HOW TO COMPLETE THIS TASK:
Given the records underneath, please repeat exactly the lines from the line with "ship to: 30" through the line with "total: 5953.78 -> 5214.23", passing over any picture.

(Stored records)
=== Section Start ===
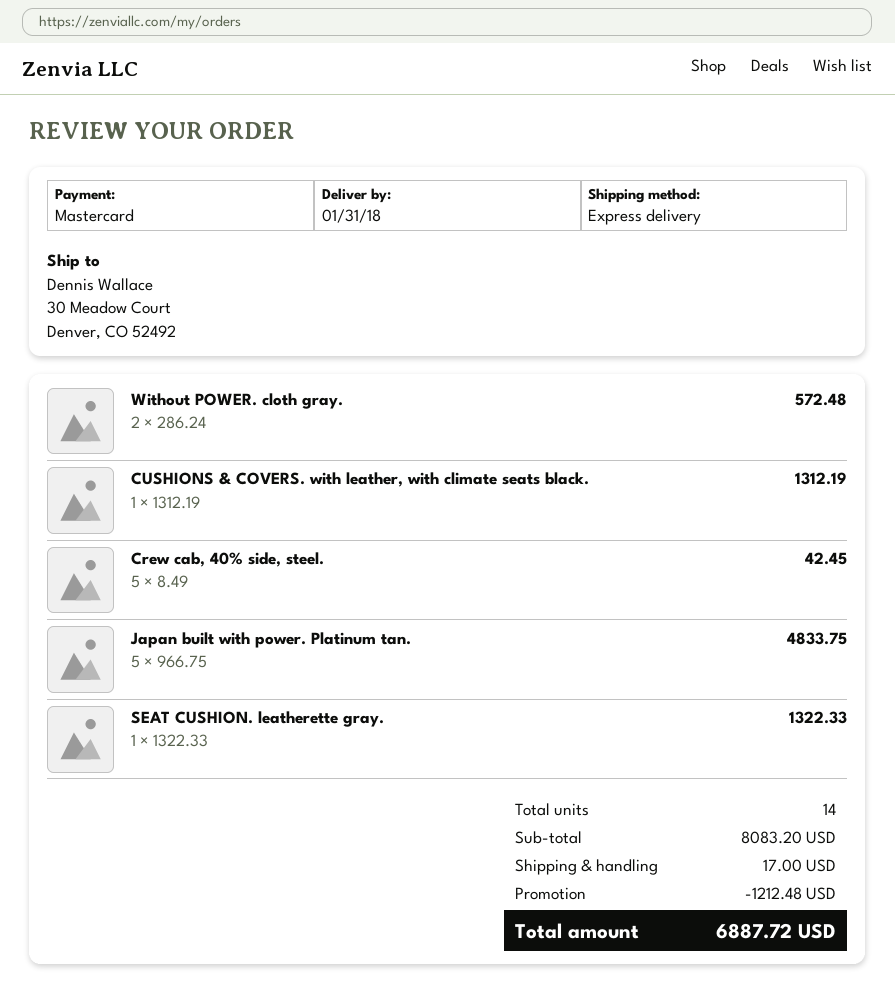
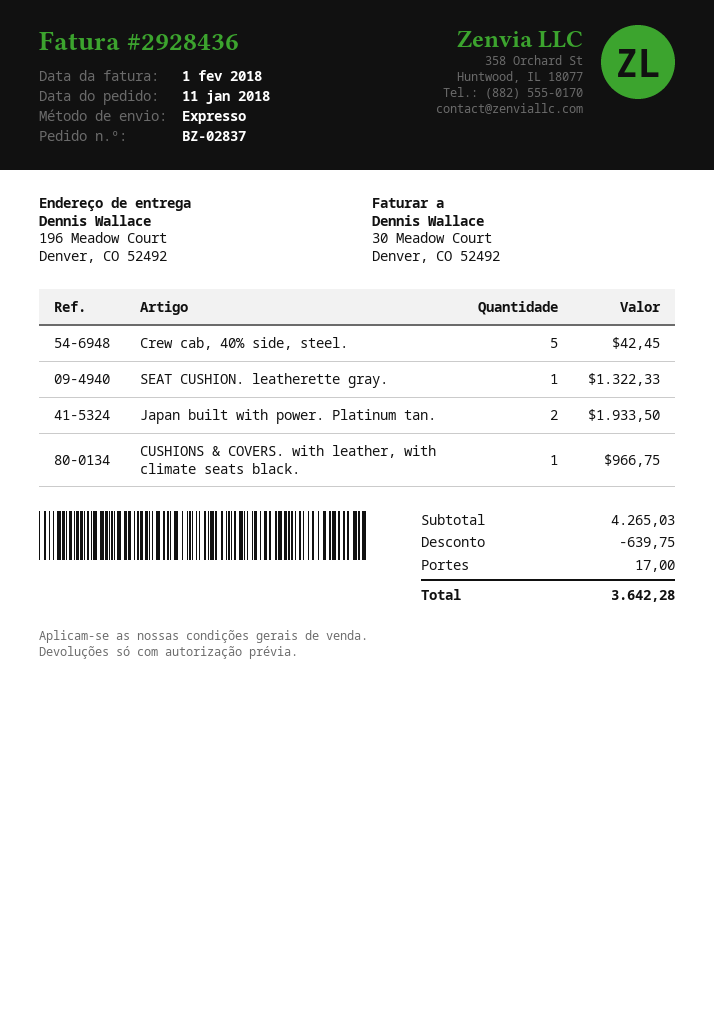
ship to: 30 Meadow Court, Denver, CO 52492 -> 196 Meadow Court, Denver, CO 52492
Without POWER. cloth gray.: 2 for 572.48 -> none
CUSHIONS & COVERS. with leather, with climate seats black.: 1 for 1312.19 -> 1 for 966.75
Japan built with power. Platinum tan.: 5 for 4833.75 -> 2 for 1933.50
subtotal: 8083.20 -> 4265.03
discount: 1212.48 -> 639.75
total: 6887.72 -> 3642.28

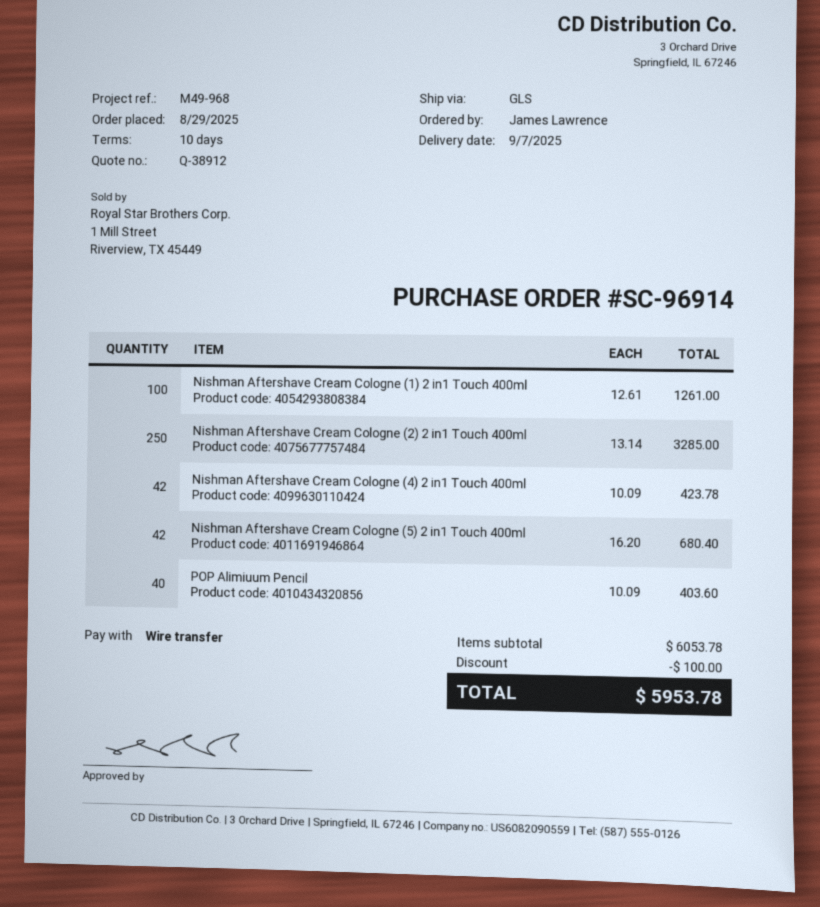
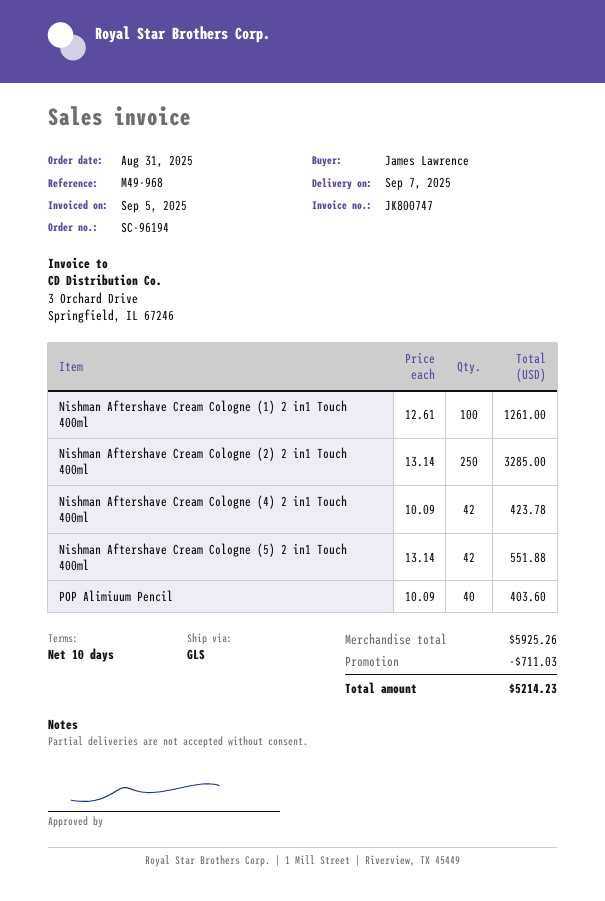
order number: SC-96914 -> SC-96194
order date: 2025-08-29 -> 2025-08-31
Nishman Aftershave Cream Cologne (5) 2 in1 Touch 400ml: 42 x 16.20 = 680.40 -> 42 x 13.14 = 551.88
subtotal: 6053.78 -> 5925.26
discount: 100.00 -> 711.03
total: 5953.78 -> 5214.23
=== Section End ===
=== Section Start ===
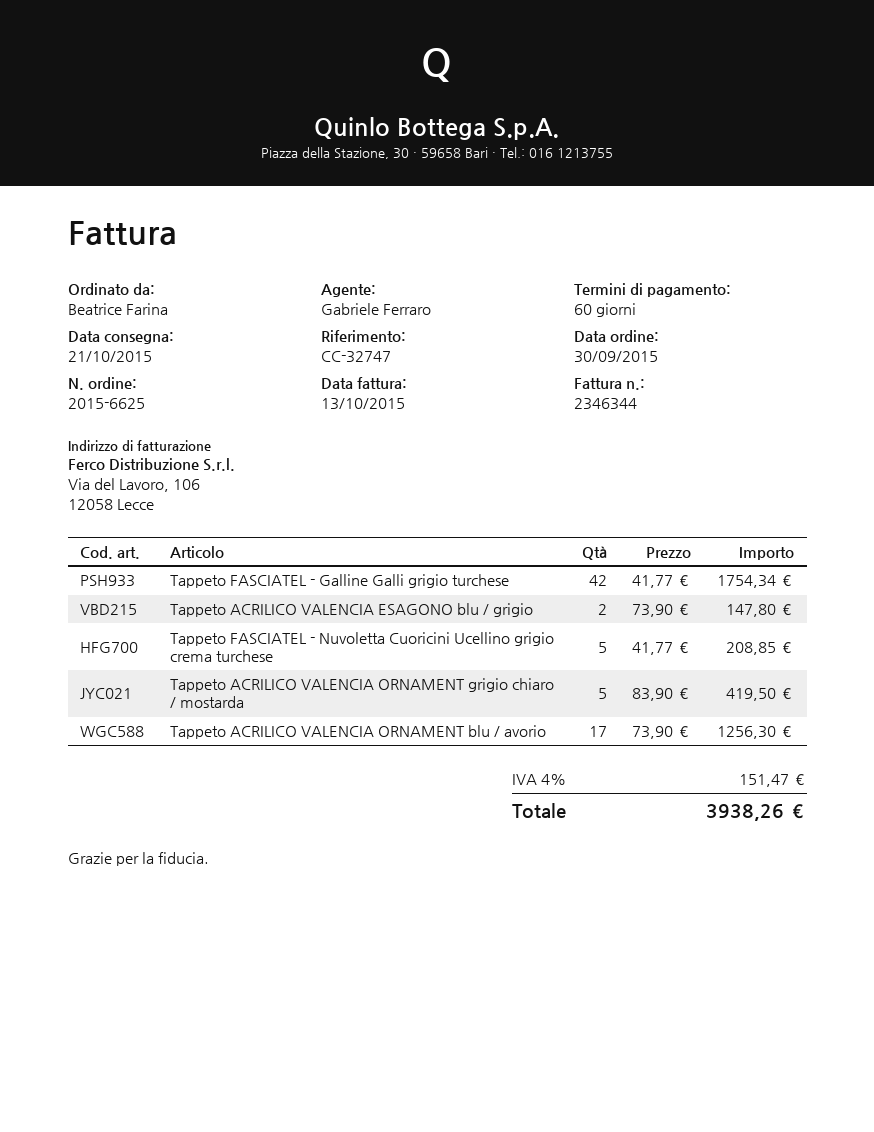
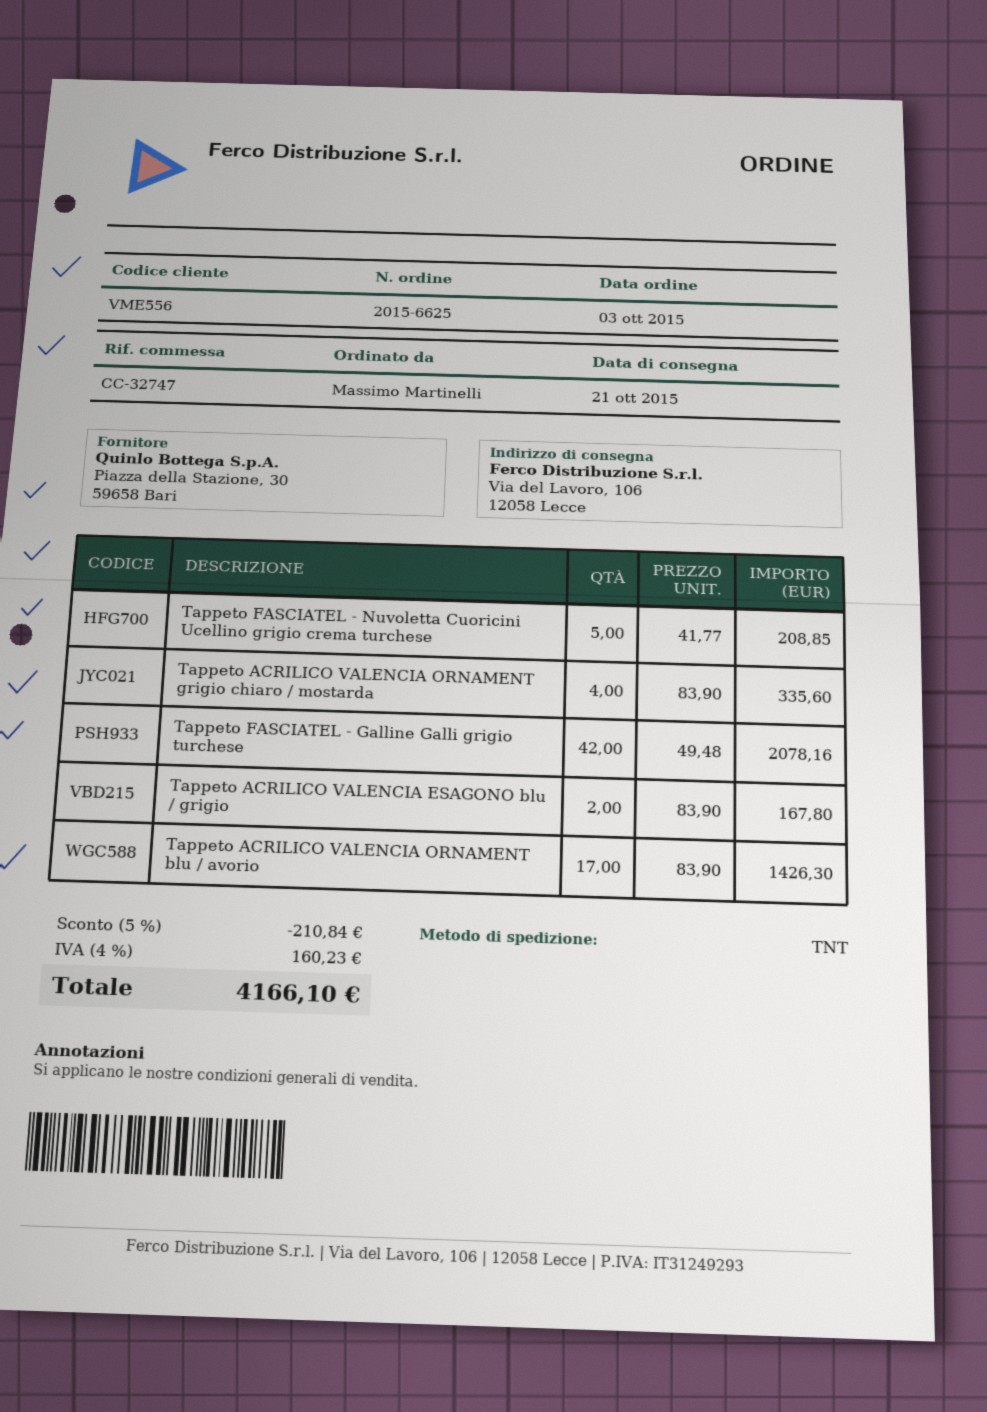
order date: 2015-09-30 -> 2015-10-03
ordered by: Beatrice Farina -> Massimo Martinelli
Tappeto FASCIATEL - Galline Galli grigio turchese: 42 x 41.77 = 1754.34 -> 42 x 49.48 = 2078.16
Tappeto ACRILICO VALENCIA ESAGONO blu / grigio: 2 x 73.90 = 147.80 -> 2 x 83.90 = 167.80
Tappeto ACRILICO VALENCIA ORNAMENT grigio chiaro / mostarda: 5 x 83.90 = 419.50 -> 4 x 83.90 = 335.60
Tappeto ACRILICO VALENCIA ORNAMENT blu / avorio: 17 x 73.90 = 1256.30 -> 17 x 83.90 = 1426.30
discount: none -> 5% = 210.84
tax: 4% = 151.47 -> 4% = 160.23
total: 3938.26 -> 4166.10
=== Section End ===
TASK SOLUTION:
ship to: 30 Meadow Court, Denver, CO 52492 -> 196 Meadow Court, Denver, CO 52492
Without POWER. cloth gray.: 2 for 572.48 -> none
CUSHIONS & COVERS. with leather, with climate seats black.: 1 for 1312.19 -> 1 for 966.75
Japan built with power. Platinum tan.: 5 for 4833.75 -> 2 for 1933.50
subtotal: 8083.20 -> 4265.03
discount: 1212.48 -> 639.75
total: 6887.72 -> 3642.28

order number: SC-96914 -> SC-96194
order date: 2025-08-29 -> 2025-08-31
Nishman Aftershave Cream Cologne (5) 2 in1 Touch 400ml: 42 x 16.20 = 680.40 -> 42 x 13.14 = 551.88
subtotal: 6053.78 -> 5925.26
discount: 100.00 -> 711.03
total: 5953.78 -> 5214.23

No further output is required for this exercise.